Word for word, copy all the data and drop the pictures.
[Opening Supplied data section]
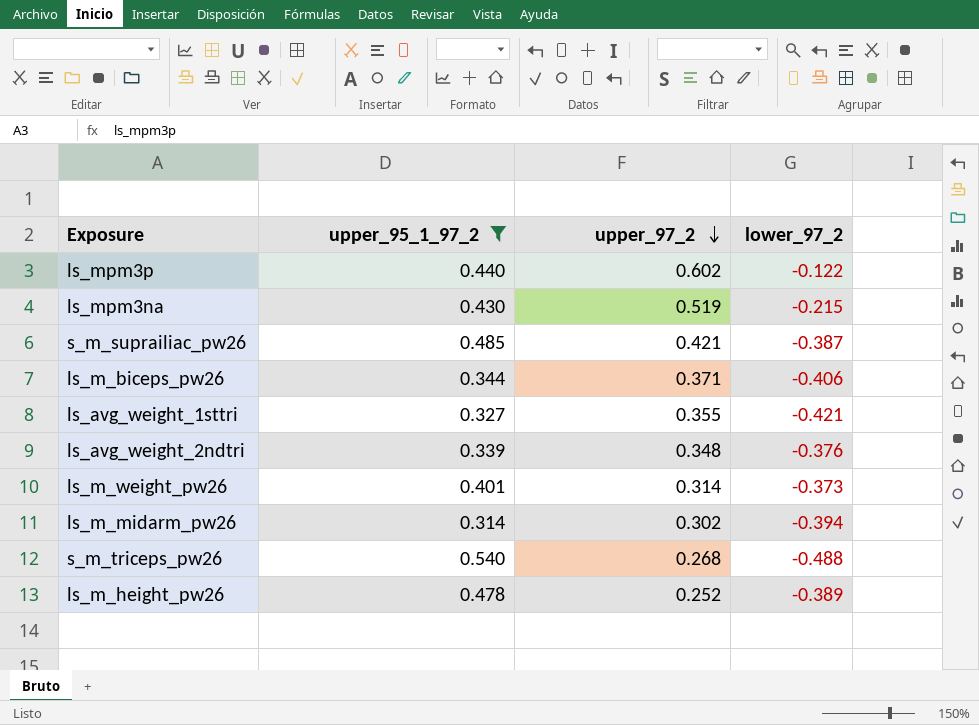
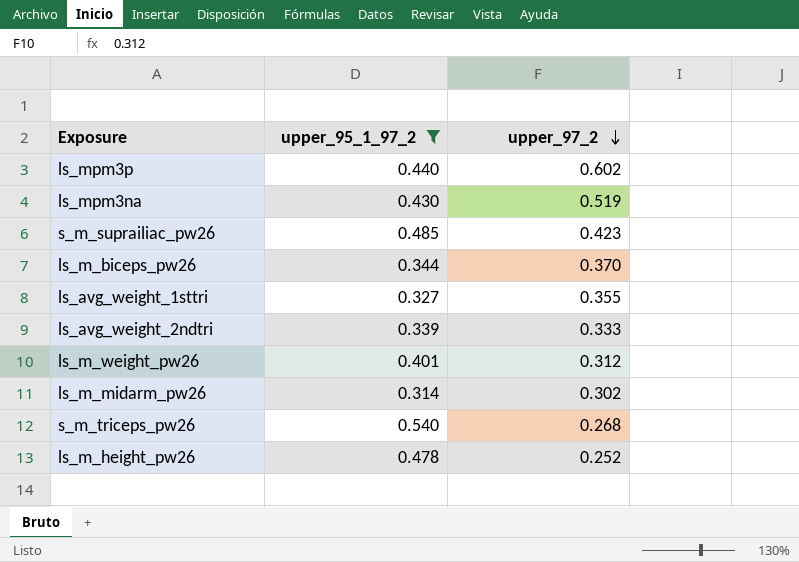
column lower_97_2 | position: 4 -> none
s_m_suprailiac_pw26 | upper_97_2: 0.421 -> 0.423
ls_m_biceps_pw26 | upper_97_2: 0.371 -> 0.370
ls_avg_weight_2ndtri | upper_97_2: 0.348 -> 0.333
ls_m_weight_pw26 | upper_97_2: 0.314 -> 0.312

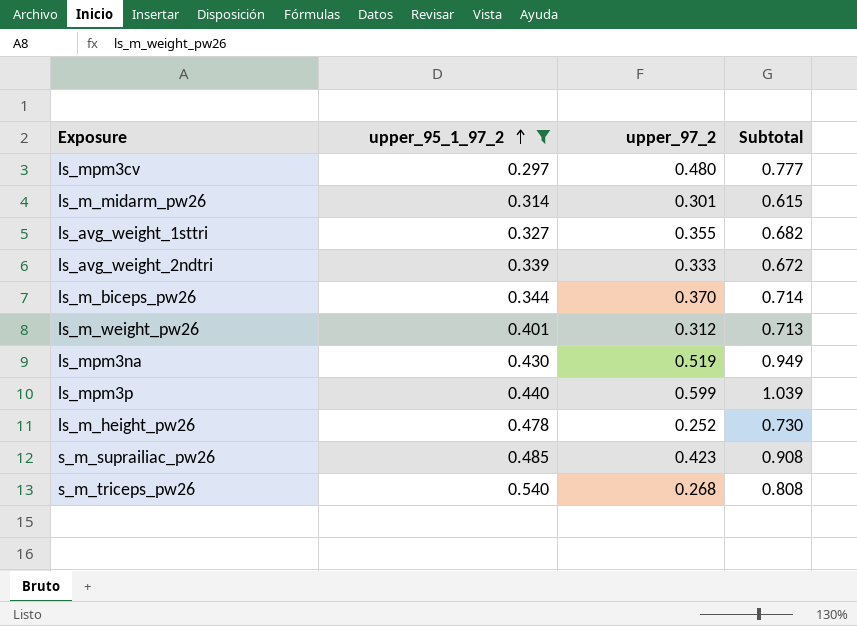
row order: upper_97_2 descending -> upper_95_1_97_2 ascending
column Subtotal | formula: none -> [upper_95_1_97_2] + [upper_97_2]
row ls_mpm3cv: none -> 0.297 | 0.480 | 0.777
ls_m_midarm_pw26 | upper_97_2: 0.302 -> 0.301
ls_mpm3p | upper_97_2: 0.602 -> 0.599

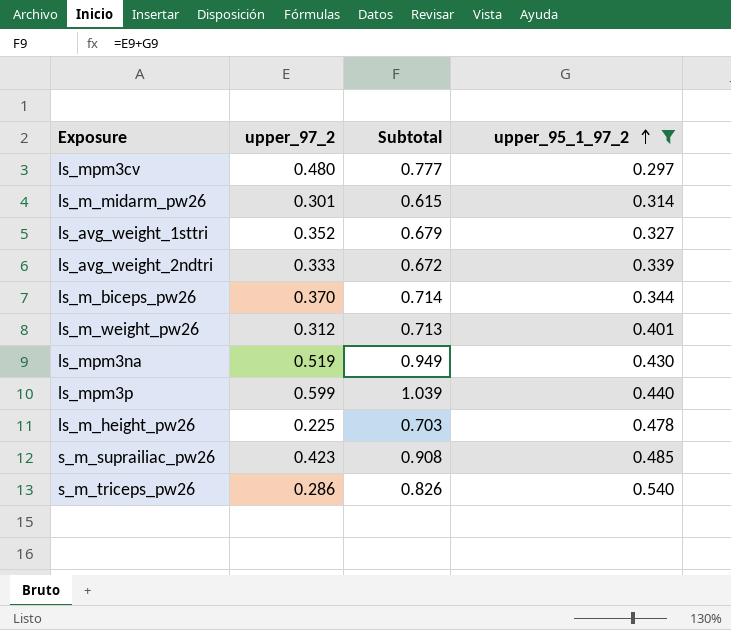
column upper_95_1_97_2 | position: 2 -> 4
ls_avg_weight_1sttri | upper_97_2: 0.355 -> 0.352
ls_avg_weight_1sttri | Subtotal: 0.682 -> 0.679
ls_m_height_pw26 | upper_97_2: 0.252 -> 0.225
ls_m_height_pw26 | Subtotal: 0.730 -> 0.703
s_m_triceps_pw26 | upper_97_2: 0.268 -> 0.286
s_m_triceps_pw26 | Subtotal: 0.808 -> 0.826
[Closing Supplied data section]
Answer section>
column lower_97_2 | position: 4 -> none
s_m_suprailiac_pw26 | upper_97_2: 0.421 -> 0.423
ls_m_biceps_pw26 | upper_97_2: 0.371 -> 0.370
ls_avg_weight_2ndtri | upper_97_2: 0.348 -> 0.333
ls_m_weight_pw26 | upper_97_2: 0.314 -> 0.312

row order: upper_97_2 descending -> upper_95_1_97_2 ascending
column Subtotal | formula: none -> [upper_95_1_97_2] + [upper_97_2]
row ls_mpm3cv: none -> 0.297 | 0.480 | 0.777
ls_m_midarm_pw26 | upper_97_2: 0.302 -> 0.301
ls_mpm3p | upper_97_2: 0.602 -> 0.599

column upper_95_1_97_2 | position: 2 -> 4
ls_avg_weight_1sttri | upper_97_2: 0.355 -> 0.352
ls_avg_weight_1sttri | Subtotal: 0.682 -> 0.679
ls_m_height_pw26 | upper_97_2: 0.252 -> 0.225
ls_m_height_pw26 | Subtotal: 0.730 -> 0.703
s_m_triceps_pw26 | upper_97_2: 0.268 -> 0.286
s_m_triceps_pw26 | Subtotal: 0.808 -> 0.826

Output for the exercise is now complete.